In order to encourage the community to develop LLMs that effectively handle multimodal data and tackle the issues of hallucinations and information, participants will follow this structured workflow:

Use Scenarios: We begin with the use scenarios that reflect professional financial regulatory activities including but not limited to legal research, validation, and compliance.
Design Tasks: By decomposing the above use scenarios, we divide them into capabilities and define corresponding tasks.

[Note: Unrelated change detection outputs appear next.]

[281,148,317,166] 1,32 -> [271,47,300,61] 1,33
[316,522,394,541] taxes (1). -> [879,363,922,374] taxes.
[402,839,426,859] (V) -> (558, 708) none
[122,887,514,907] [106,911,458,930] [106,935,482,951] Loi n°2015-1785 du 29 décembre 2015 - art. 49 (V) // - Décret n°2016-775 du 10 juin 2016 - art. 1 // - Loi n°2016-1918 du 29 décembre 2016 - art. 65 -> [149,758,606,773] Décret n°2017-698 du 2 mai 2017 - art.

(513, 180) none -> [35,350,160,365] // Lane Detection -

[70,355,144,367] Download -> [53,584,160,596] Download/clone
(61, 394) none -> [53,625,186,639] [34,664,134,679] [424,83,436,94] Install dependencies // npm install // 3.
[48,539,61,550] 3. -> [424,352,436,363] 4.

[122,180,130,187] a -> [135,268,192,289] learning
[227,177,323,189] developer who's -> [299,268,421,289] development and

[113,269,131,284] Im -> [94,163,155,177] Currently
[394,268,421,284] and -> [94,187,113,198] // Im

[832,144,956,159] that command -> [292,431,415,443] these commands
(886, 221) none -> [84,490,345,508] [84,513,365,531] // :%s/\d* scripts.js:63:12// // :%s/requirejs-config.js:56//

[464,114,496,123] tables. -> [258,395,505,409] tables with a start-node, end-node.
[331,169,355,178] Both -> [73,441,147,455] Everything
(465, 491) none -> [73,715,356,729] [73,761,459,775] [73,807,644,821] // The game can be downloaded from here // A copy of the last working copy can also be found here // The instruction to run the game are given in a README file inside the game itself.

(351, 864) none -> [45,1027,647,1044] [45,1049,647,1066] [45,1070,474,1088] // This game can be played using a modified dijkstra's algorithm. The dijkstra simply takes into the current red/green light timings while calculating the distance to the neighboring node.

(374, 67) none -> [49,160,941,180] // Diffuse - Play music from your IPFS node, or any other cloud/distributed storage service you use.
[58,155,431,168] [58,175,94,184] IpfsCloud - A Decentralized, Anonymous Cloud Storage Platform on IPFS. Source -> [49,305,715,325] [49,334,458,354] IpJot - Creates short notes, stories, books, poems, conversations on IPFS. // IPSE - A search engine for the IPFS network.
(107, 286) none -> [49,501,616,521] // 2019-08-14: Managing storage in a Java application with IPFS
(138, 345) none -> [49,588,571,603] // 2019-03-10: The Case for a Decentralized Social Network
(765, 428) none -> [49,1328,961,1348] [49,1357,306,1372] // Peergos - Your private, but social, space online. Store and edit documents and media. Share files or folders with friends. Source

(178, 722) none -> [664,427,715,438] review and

In this stage, there are nine novel tasks:
- Basic Capabilities
  - Abbreviation Recognition
  - Definition Recognition
  - Named Entity Recognition (NER)
  - Question Answering
  - Link Retrieval
- Passing Certificates
- Understanding the Common Domain Model (CDM)
- Understanding the Model Openness Framework (MOF)
- XBRL Filings
Identify Failure Patterns: After we evaluate LLMs, we will identify failure patterns.
Expand Testing Datasets: The above failure patterns instruct the expansion of testing sets: including questions for observed weaknesses. We create testing questions from multimodal data collected from various data sources, such as legal texts, contracts, and financial statements.
Enhance Tasks: The newly expanded question sets are integrated into the tasks. We will also integrate the new tasks and question sets into the Open FinLLM Leaderboard.

Curation Workflow

The following figure illustrates the curation flow for our testing sets:

This workflow operates as a continuous improvement loop, ensuring that tasks and test sets remain relevant, challenging, and aligned with real-world financial applications.